• TASK REQUIREMENTS: Using the listing below, report each line holding the string "descending".

• RECORDS TO USE:
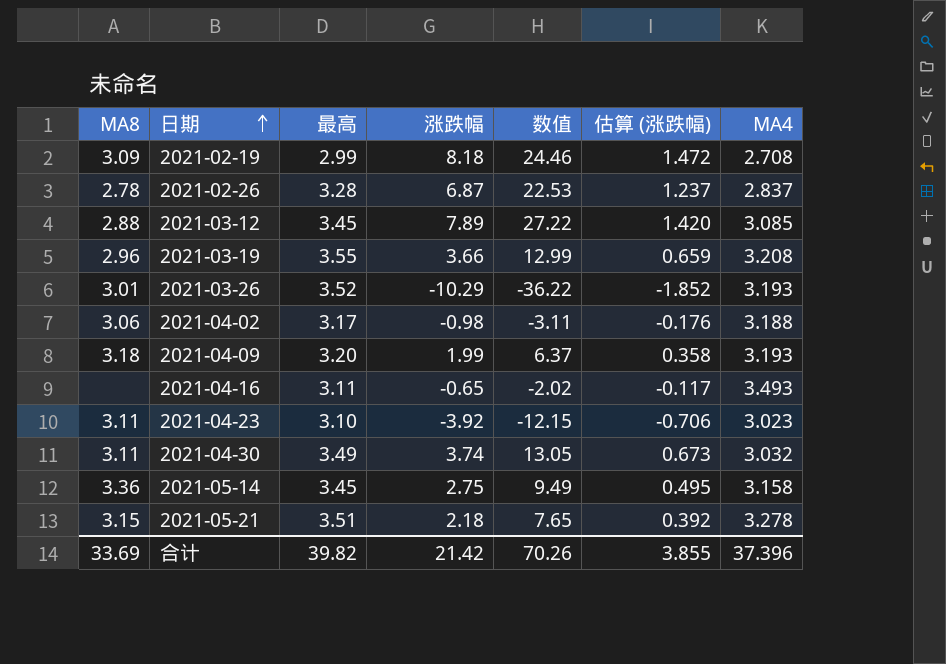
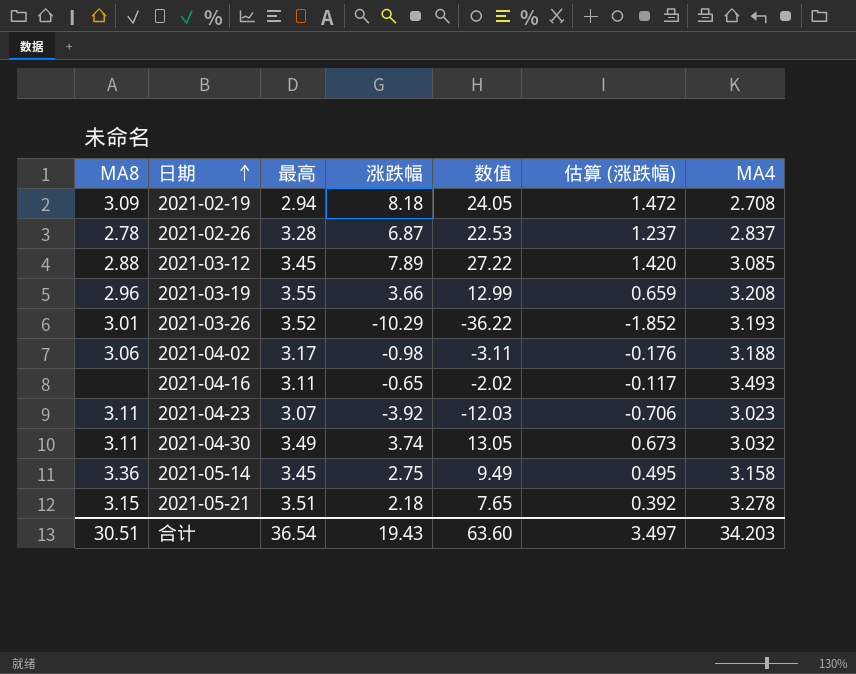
row 2021-04-09: 3.18 | 3.20 | 1.99 | 6.37 | 0.358 | 3.193 -> none
2021-02-19 | 最高: 2.99 -> 2.94
2021-02-19 | 数值: 24.46 -> 24.05
2021-04-23 | 最高: 3.10 -> 3.07
2021-04-23 | 数值: -12.15 -> -12.03
合计 | MA8: 33.69 -> 30.51
合计 | 最高: 39.82 -> 36.54
合计 | 涨跌幅: 21.42 -> 19.43
合计 | 数值: 70.26 -> 63.60
合计 | 估算 (涨跌幅): 3.855 -> 3.497
合计 | MA4: 37.396 -> 34.203

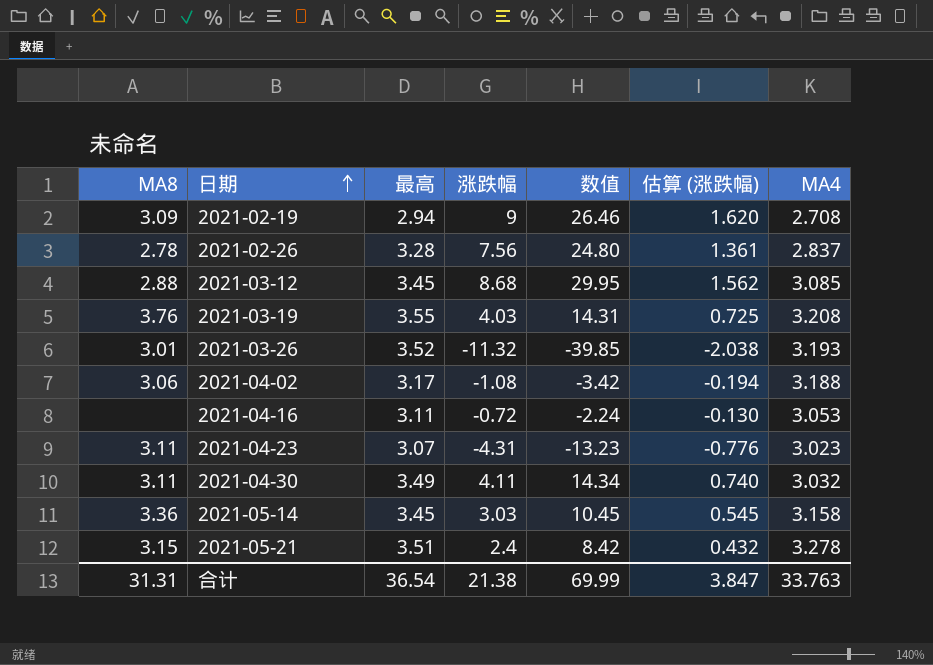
2021-02-19 | 涨跌幅: 8.18 -> 9
2021-02-19 | 数值: 24.05 -> 26.46
2021-02-19 | 估算 (涨跌幅): 1.472 -> 1.620
2021-02-26 | 涨跌幅: 6.87 -> 7.56
2021-02-26 | 数值: 22.53 -> 24.80
2021-02-26 | 估算 (涨跌幅): 1.237 -> 1.361
2021-03-12 | 涨跌幅: 7.89 -> 8.68
2021-03-12 | 数值: 27.22 -> 29.95
2021-03-12 | 估算 (涨跌幅): 1.420 -> 1.562
2021-03-19 | MA8: 2.96 -> 3.76
2021-03-19 | 涨跌幅: 3.66 -> 4.03
2021-03-19 | 数值: 12.99 -> 14.31
2021-03-19 | 估算 (涨跌幅): 0.659 -> 0.725
2021-03-26 | 涨跌幅: -10.29 -> -11.32
2021-03-26 | 数值: -36.22 -> -39.85
2021-03-26 | 估算 (涨跌幅): -1.852 -> -2.038
2021-04-02 | 涨跌幅: -0.98 -> -1.08
2021-04-02 | 数值: -3.11 -> -3.42
2021-04-02 | 估算 (涨跌幅): -0.176 -> -0.194
2021-04-16 | 涨跌幅: -0.65 -> -0.72
2021-04-16 | 数值: -2.02 -> -2.24
2021-04-16 | 估算 (涨跌幅): -0.117 -> -0.130
2021-04-16 | MA4: 3.493 -> 3.053
2021-04-23 | 涨跌幅: -3.92 -> -4.31
2021-04-23 | 数值: -12.03 -> -13.23
2021-04-23 | 估算 (涨跌幅): -0.706 -> -0.776
2021-04-30 | 涨跌幅: 3.74 -> 4.11
2021-04-30 | 数值: 13.05 -> 14.34
2021-04-30 | 估算 (涨跌幅): 0.673 -> 0.740
2021-05-14 | 涨跌幅: 2.75 -> 3.03
2021-05-14 | 数值: 9.49 -> 10.45
2021-05-14 | 估算 (涨跌幅): 0.495 -> 0.545
2021-05-21 | 涨跌幅: 2.18 -> 2.4
2021-05-21 | 数值: 7.65 -> 8.42
2021-05-21 | 估算 (涨跌幅): 0.392 -> 0.432
合计 | MA8: 30.51 -> 31.31
合计 | 涨跌幅: 19.43 -> 21.38
合计 | 数值: 63.60 -> 69.99
合计 | 估算 (涨跌幅): 3.497 -> 3.847
合计 | MA4: 34.203 -> 33.763

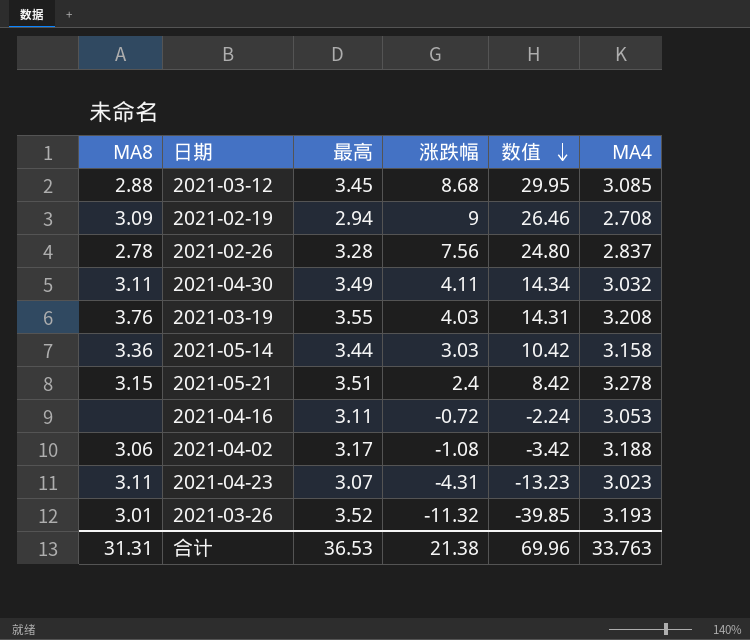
row order: 日期 ascending -> 数值 descending
column 估算 (涨跌幅) | formula: [涨跌幅] * 0.18 -> none
2021-05-14 | 最高: 3.45 -> 3.44
2021-05-14 | 数值: 10.45 -> 10.42
合计 | 最高: 36.54 -> 36.53
合计 | 数值: 69.99 -> 69.96

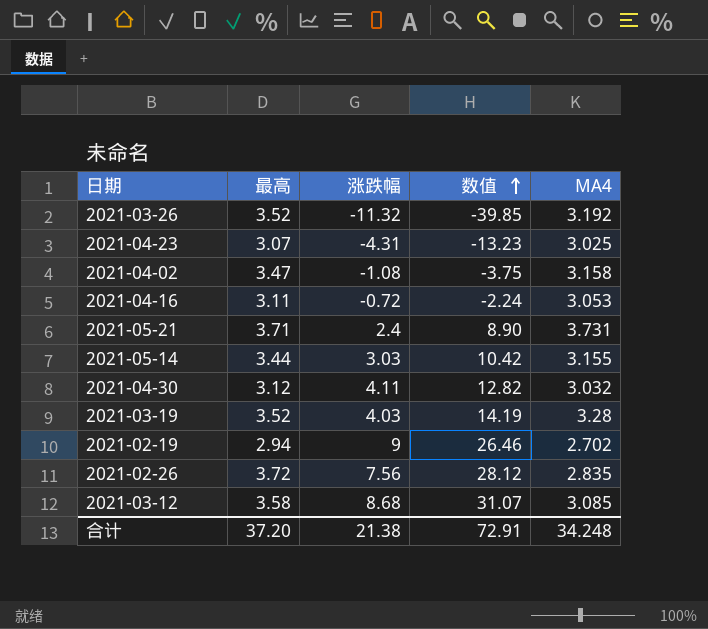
row order: 数值 descending -> 数值 ascending
column MA8 | position: 1 -> none
2021-03-26 | MA4: 3.193 -> 3.192
2021-04-23 | MA4: 3.023 -> 3.025
2021-04-02 | 最高: 3.17 -> 3.47
2021-04-02 | 数值: -3.42 -> -3.75
2021-04-02 | MA4: 3.188 -> 3.158
2021-05-21 | 最高: 3.51 -> 3.71
2021-05-21 | 数值: 8.42 -> 8.90
2021-05-21 | MA4: 3.278 -> 3.731
2021-05-14 | MA4: 3.158 -> 3.155
2021-04-30 | 最高: 3.49 -> 3.12
2021-04-30 | 数值: 14.34 -> 12.82
2021-03-19 | 最高: 3.55 -> 3.52
2021-03-19 | 数值: 14.31 -> 14.19
2021-03-19 | MA4: 3.208 -> 3.28
2021-02-19 | MA4: 2.708 -> 2.702
2021-02-26 | 最高: 3.28 -> 3.72
2021-02-26 | 数值: 24.80 -> 28.12
2021-02-26 | MA4: 2.837 -> 2.835
2021-03-12 | 最高: 3.45 -> 3.58
2021-03-12 | 数值: 29.95 -> 31.07
合计 | 最高: 36.53 -> 37.20
合计 | 数值: 69.96 -> 72.91
合计 | MA4: 33.763 -> 34.248

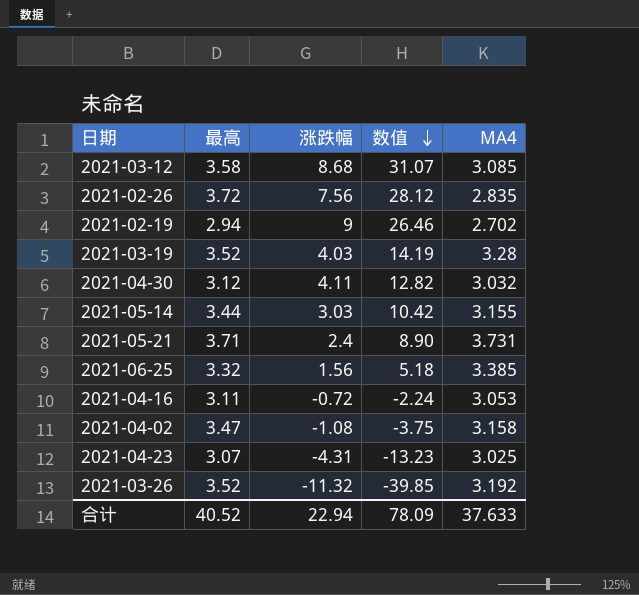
row order: 数值 ascending -> 数值 descending
row 2021-06-25: none -> 3.32 | 1.56 | 5.18 | 3.385
合计 | 最高: 37.20 -> 40.52
合计 | 涨跌幅: 21.38 -> 22.94
合计 | 数值: 72.91 -> 78.09
合计 | MA4: 34.248 -> 37.633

• SOLUTION TO THE PROBLEM:
row order: 日期 ascending -> 数值 descending
row order: 数值 descending -> 数值 ascending
row order: 数值 ascending -> 数值 descending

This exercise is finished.